> _Try it_: Go over the data and keep only the lines that include "margin".

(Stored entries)
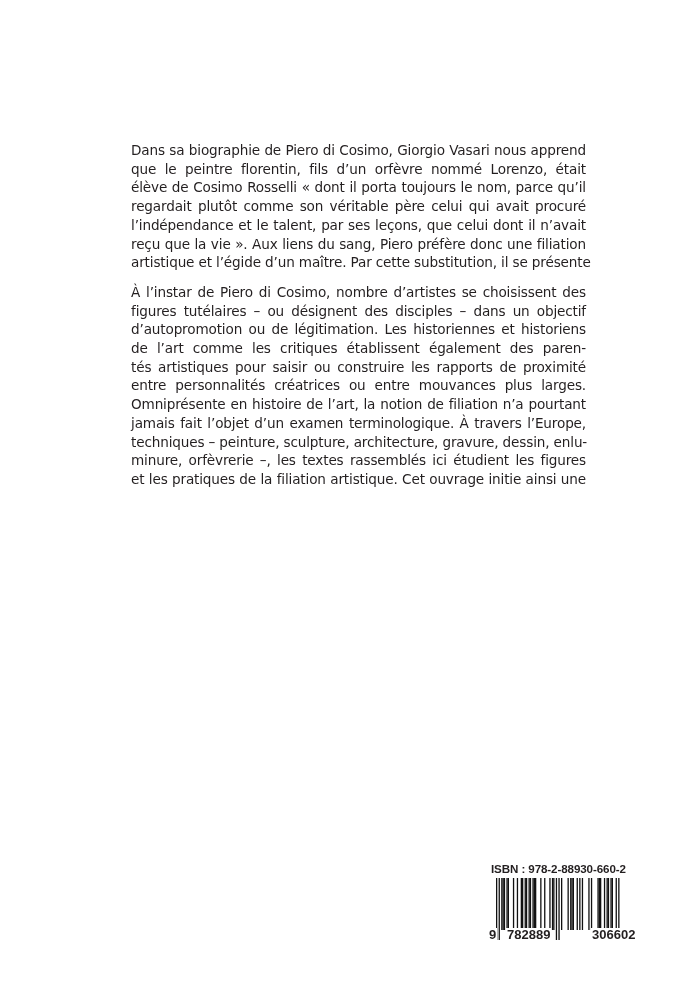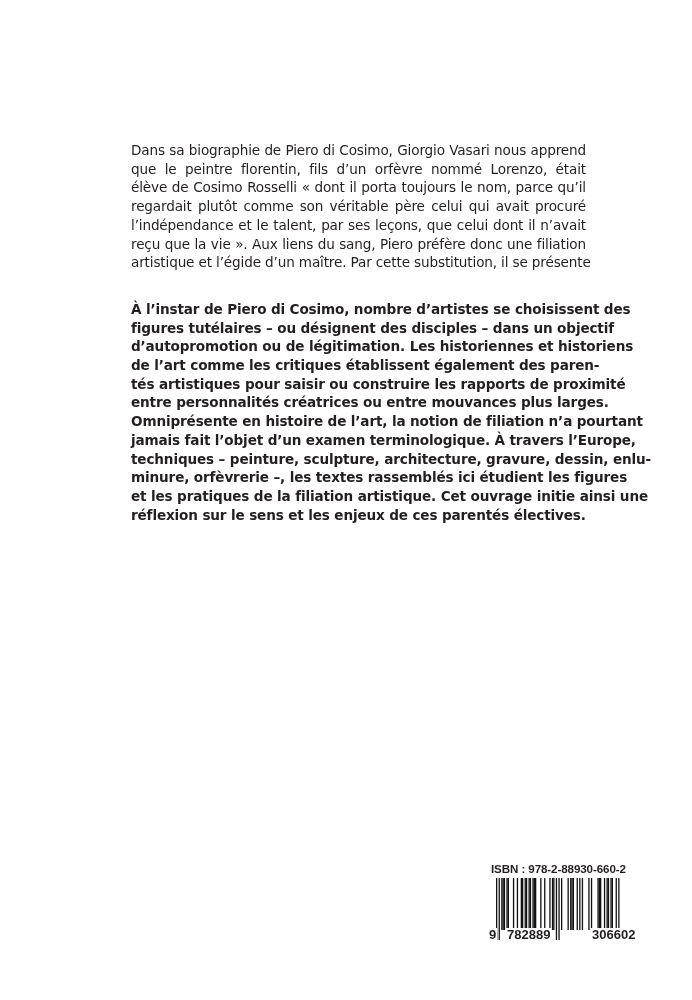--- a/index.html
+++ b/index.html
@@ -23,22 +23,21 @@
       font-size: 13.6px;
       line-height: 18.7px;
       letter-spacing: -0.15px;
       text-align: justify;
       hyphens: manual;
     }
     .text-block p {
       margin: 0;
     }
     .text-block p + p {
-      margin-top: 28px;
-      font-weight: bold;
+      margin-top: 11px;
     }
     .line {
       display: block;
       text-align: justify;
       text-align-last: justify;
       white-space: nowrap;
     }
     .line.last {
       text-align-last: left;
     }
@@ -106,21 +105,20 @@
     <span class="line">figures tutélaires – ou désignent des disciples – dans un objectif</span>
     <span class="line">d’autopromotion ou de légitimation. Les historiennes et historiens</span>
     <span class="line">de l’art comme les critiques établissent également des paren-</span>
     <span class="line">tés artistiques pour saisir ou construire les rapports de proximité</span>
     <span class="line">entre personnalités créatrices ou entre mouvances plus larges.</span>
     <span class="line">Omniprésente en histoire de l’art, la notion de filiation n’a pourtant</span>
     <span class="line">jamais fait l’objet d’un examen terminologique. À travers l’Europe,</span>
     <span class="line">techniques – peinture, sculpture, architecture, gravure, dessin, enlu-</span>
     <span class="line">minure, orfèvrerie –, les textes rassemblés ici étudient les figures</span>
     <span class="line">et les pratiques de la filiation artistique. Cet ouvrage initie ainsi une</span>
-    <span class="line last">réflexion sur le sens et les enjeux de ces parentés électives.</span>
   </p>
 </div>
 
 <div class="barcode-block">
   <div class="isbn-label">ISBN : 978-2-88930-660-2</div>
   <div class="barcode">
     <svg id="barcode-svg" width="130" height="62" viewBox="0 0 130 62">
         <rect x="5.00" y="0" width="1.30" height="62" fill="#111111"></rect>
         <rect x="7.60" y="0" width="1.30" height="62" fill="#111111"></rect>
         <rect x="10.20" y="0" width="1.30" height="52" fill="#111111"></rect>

> _Result_:
       margin: 0;
-      margin-top: 28px;
+      margin-top: 11px;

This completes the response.